1. SUMMARY (Biomarker Core) Biomarkers have enormous value for the detection, management, and treatment of disease, but also for the development of novel therapeutics. The utility of biomarkers is most evident in the management of cardiovascular disease and diabetes, but biomarkers, especially predictive, easily obtainable ones, are still largely absent with respect to neurodegenerative diseases. The best fluid biomarkers currently available for Alzheimer’s disease (AD) include; Aβ, tau, and neurofilament in CSF, a biofluid which is difficult to collect in healthy, at-risk populations or on a repeated basis. Other biomarkers for AD include imaging modalities which are often very expensive or have low sensitivity and specificity at the individual level. The members of this core have considerable experience in unbiased multi-omic screens and data analysis and, over the years, have published numerous studies towards developing new biomarkers for neurodegenerative and other diseases. Enabled by the current ADRC, the core leaders and collaborators have used biospecimens from Stanford ADRC participants and generated extensive preliminary data with unbiased deep immune phenotyping, proteomics, and transcriptomics of human CSF resident cells, and discovered novel Parkinson's disease (PD) biomarkers. Based on this expertise, the mission of this Biomarker Core is to facilitate the discovery of novel biomarkers for AD and PD, as well as new biology underlying the pathological processes that lead to dementia in line with the core mission of the NAPA. This will be achieved by pursuing the collection of genetic and molecular measurements from a broad source of tissues from ADRC participants; the processing and dissemination of this information in useable formats through web portals and other means (i.e., “Deep Phenotyping Database”); the analysis and bioinformatics integration of the collected information with clinical and imaging data, as well as information from public databases; and the development and dissemination of new data analysis algorithms and pipelines.

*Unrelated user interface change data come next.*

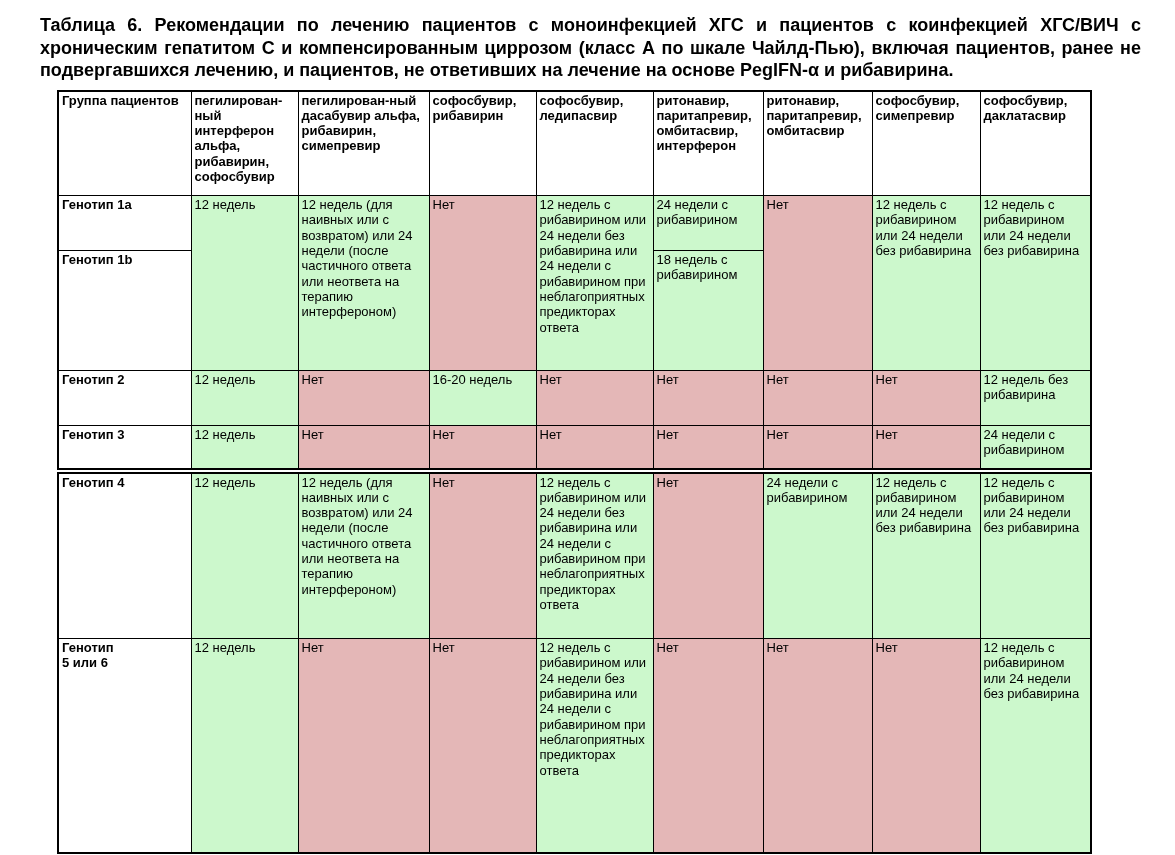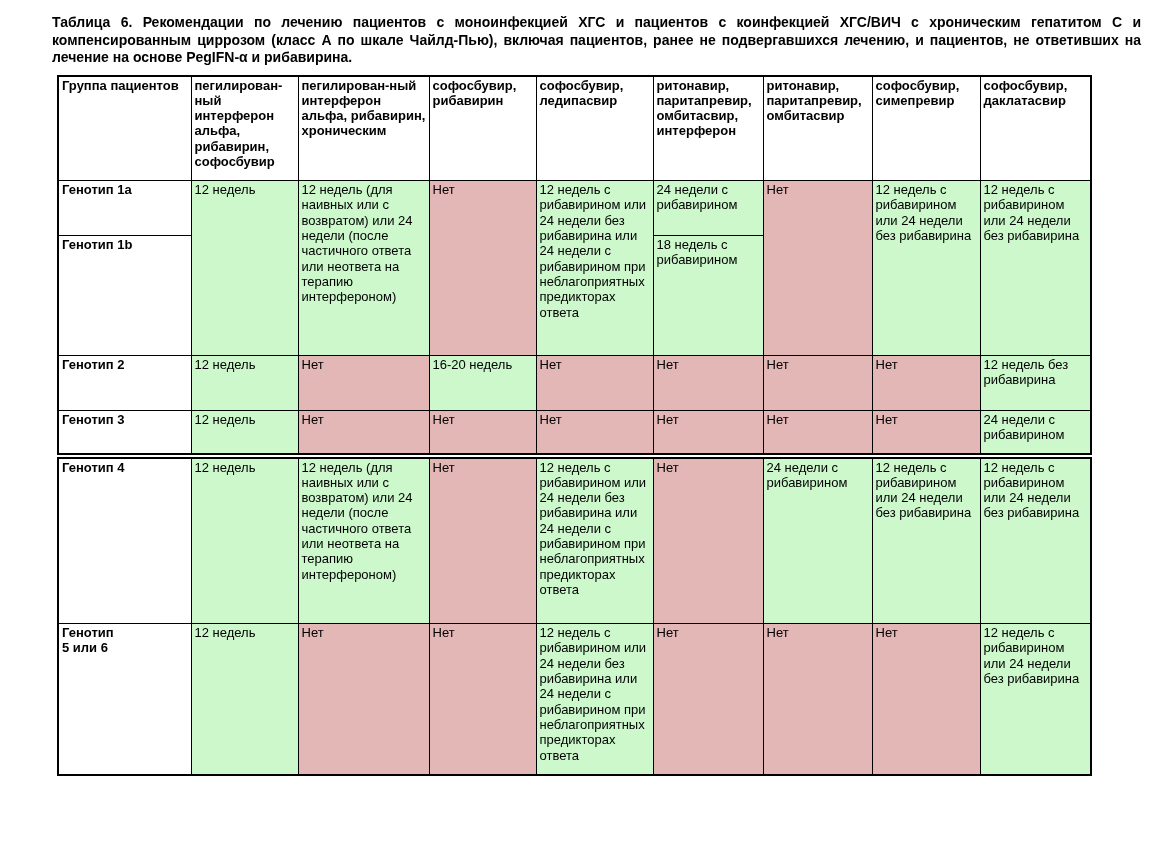--- a/index.html
+++ b/index.html
@@ -7,22 +7,22 @@
     padding: 0;
     background: #ffffff;
     width: 1175px;
     height: 855px;
     overflow: hidden;
     font-family: "Liberation Sans", "DejaVu Sans", sans-serif;
     color: #000;
   }
   .page { position: relative; width: 1175px; height: 855px; }
   .doc-title {
-    margin: 14px 34px 0 52px;
-    font-size: 14px;
+    margin: 14px 34px 0 40px;
+    font-size: 18px;
     font-weight: bold;
     line-height: 1.25;
     text-align: justify;
   }
   table.t {
     border-collapse: collapse;
     table-layout: fixed;
     margin-left: 57px;
     width: 1033px;
     border: 2px solid #000;
@@ -42,21 +42,21 @@
   td.lbl { font-weight: bold; background: #fff; }
   td.yes { background: var(--yes-bg, #ccf8cc); }
   td.no  { background: var(--no-bg, #e4b7b7); }
   .prewrap { white-space: pre-line; }
   tr.r-hdr  { height: 105px; }
   tr.r-1a   { height: 55px; }
   tr.r-1b   { height: 120px; }
   tr.r-g2   { height: 55px; }
   tr.r-g3   { height: 43px; }
   tr.r-g4   { height: 166px; }
-  tr.r-g56  { height: 151px; }
+  tr.r-g56  { height: 214px; }
   col.c1 { width: 133px; }
   col.c2 { width: 107px; }
   col.c3 { width: 131px; }
   col.c4 { width: 107px; }
   col.c5 { width: 117px; }
   col.c6 { width: 110px; }
   col.c7 { width: 109px; }
   col.c8 { width: 108px; }
   col.c9 { width: 111px; }
 </style>
@@ -76,21 +76,21 @@
         <col class="c5">
       <col class="c6">
         <col class="c7">
         <col class="c8">
         <col class="c9">
     </colgroup>
     <tbody>
         <tr class="r-hdr">
       <td class="hdr">Группа пациентов</td>
       <td class="hdr">пегилирован-ный интерферон альфа, рибавирин, софосбувир</td>
-      <td class="hdr">пегилирован-ный интерферон альфа, рибавирин, хроническим</td>
+      <td class="hdr">пегилирован-ный дасабувир альфа, рибавирин, симепревир</td>
       <td class="hdr">софосбувир, рибавирин</td>
       <td class="hdr">софосбувир, ледипасвир</td>
       <td class="hdr">ритонавир, паритапревир, омбитасвир, интерферон</td>
       <td class="hdr">ритонавир, паритапревир, омбитасвир</td>
       <td class="hdr">софосбувир, симепревир</td>
       <td class="hdr">софосбувир, даклатасвир</td>
     </tr>
     <tr class="r-1a">
       <td class="lbl">Генотип 1a</td>
       <td class="yes" rowspan="2">12 недель</td>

1。摘要（生物标志物核心） 生物标志物对于疾病的检测，管理和治疗具有巨大的价值，也对 新疗法的发展。生物标志物的效用是管理 心血管疾病和糖尿病，但生物标志物，尤其是可预测的，易于获得的疾病，仍然是 在神经退行性疾病方面，很大程度上没有。目前可用于的最好的流体生物标志物 阿尔茨海默氏病（AD）包括； CSF中的Aβ，tau和神经丝是一种生物流体，很难收集 健康的，处于危险的人群或重复的基础。其他用于广告的生物标志物包括成像方式 通常非常昂贵或在个人层面上具有低灵敏度和特异性。这个核心的成员 在公正的多摩尼克屏幕和数据分析方面具有丰富的经验，多年来 发表了许多研究，用于开发用于神经退行性和其他疾病的新生物标志物。 由当前ADRC启用，核心领导者和合作者使用了斯坦福大学的生物测量 ADRC参与者并产生了广泛的初步数据，并具有无偏的深度免疫表型， 蛋白质组学和人类脑脊液居民细胞的转录组学，并发现了新颖的帕金森氏病（PD） 生物标志物。基于这种专业知识，这种生物标志物核心的使命是促进新颖的发现 AD和PD的生物标志物以及导致痴呆症的病理过程的新生物学 符合纳帕的核心任务。这将通过追求遗传和 来自ADRC参与者的广泛组织来源的分子测量；处理和 通过Web门户和其他方式以可用格式传播此信息（即“深处） 表型数据库”）;收集的信息与临床的分析和生物信息学集成 和成像数据以及公共数据库中的信息；以及的发展和传播 新的数据分析算法和管道。